Although travel (and by implication journeys and sojourns) is an important theme in Joubert's oeuvre, it would be an untenable oversimplification to reduce a writing career of sixty years to an obsession with travel literature. This is demonstrated very clearly by the numerous awards she received for her work, including two Hertzog prizes (considered the most prestigious award in Afrikaans literature), and the recognition she enjoyed as an author – among many other accolades she was awarded honorary doctorates by SU (2001) and the University of Pretoria (2007) and received the Order of Ikhamanga (silver) in 2004.

In 1978, Joubert garnered international attention with the publication of arguably her most famous work, Die swerfjare van Poppie Nongena (translated into English as The long journey of Poppie Nongena). The novel, which has been translated into more than 10 languages and received numerous prizes, emphasises that personal experiences are political.

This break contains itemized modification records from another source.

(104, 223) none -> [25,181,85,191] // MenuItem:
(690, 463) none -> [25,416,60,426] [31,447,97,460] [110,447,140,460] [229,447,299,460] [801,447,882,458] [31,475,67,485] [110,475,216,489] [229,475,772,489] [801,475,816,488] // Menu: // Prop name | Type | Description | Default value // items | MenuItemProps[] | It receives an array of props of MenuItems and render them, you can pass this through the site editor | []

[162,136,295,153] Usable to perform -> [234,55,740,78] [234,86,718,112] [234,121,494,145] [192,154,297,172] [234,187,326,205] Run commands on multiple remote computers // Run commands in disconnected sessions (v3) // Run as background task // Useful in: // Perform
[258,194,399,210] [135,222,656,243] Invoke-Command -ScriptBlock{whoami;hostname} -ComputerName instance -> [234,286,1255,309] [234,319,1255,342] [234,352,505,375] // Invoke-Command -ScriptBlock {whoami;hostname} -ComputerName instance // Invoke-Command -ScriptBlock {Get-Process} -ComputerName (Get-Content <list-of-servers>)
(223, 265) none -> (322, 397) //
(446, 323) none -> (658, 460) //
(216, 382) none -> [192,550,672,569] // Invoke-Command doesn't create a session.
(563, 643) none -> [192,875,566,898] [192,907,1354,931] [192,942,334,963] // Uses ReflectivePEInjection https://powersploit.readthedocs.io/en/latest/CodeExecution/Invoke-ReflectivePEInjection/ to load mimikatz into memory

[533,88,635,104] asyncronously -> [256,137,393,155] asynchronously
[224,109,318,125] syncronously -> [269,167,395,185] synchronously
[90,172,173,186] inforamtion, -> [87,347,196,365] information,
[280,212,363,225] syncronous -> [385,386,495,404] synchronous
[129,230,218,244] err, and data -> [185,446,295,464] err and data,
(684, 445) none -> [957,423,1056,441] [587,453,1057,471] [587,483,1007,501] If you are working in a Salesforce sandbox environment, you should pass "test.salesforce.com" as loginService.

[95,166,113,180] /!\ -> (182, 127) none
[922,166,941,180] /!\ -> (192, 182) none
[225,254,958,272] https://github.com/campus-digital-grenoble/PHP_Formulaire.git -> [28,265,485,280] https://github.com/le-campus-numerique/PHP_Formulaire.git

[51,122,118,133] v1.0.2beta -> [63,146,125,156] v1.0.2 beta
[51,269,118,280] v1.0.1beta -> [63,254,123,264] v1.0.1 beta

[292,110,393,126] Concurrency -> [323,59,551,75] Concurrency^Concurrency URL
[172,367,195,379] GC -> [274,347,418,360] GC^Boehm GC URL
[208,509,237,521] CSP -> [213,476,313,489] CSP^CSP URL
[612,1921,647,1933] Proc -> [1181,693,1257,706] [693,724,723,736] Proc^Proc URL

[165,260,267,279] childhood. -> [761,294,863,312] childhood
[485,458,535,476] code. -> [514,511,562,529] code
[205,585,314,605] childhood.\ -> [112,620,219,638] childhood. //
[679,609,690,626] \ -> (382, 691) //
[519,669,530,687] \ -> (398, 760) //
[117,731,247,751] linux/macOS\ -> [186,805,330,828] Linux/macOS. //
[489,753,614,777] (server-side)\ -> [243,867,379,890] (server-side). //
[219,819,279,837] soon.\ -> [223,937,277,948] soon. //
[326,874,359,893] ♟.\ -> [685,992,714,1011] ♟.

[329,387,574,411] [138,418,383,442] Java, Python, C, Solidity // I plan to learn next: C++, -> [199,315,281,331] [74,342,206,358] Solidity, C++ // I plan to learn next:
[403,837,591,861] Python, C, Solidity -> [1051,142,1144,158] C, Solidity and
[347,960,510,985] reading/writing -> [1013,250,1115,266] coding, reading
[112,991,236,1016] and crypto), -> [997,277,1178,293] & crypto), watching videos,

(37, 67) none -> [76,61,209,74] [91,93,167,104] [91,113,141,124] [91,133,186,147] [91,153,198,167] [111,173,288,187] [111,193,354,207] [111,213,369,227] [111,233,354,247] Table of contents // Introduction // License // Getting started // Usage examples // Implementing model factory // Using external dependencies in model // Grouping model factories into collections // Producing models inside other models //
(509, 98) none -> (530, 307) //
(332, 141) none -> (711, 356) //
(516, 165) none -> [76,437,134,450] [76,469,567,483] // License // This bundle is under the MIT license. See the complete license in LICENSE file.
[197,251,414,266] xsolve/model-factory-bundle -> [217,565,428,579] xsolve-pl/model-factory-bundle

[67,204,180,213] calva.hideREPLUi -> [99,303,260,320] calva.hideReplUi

In a 2006 review of 'n Wonderlike geweld (the first instalment in a three-part autobiography), Desmond Painter wrote that Joubert's representation of her own experiences as a child and young woman become the perfect instrument to register the shifts, both significant and subtle, in the Afrikaans world of that time. On the whole, Joubert's work functions not only as a way to register the world at a particular time, but also causes shifts in the reader. Die swerfjare van Poppie Nongena (as well as Christiaan Olwagen's film version, Poppie Nongena, released earlier this year) demonstrates the way in which Joubert forced herself and her readers to recognise the humanity of other people and acknowledge the need for (and importance of) interaction.

It is a supreme irony that a writer whose work is inextricably linked to journeys, both physical and emotional, died of COVID-19 during the lockdown.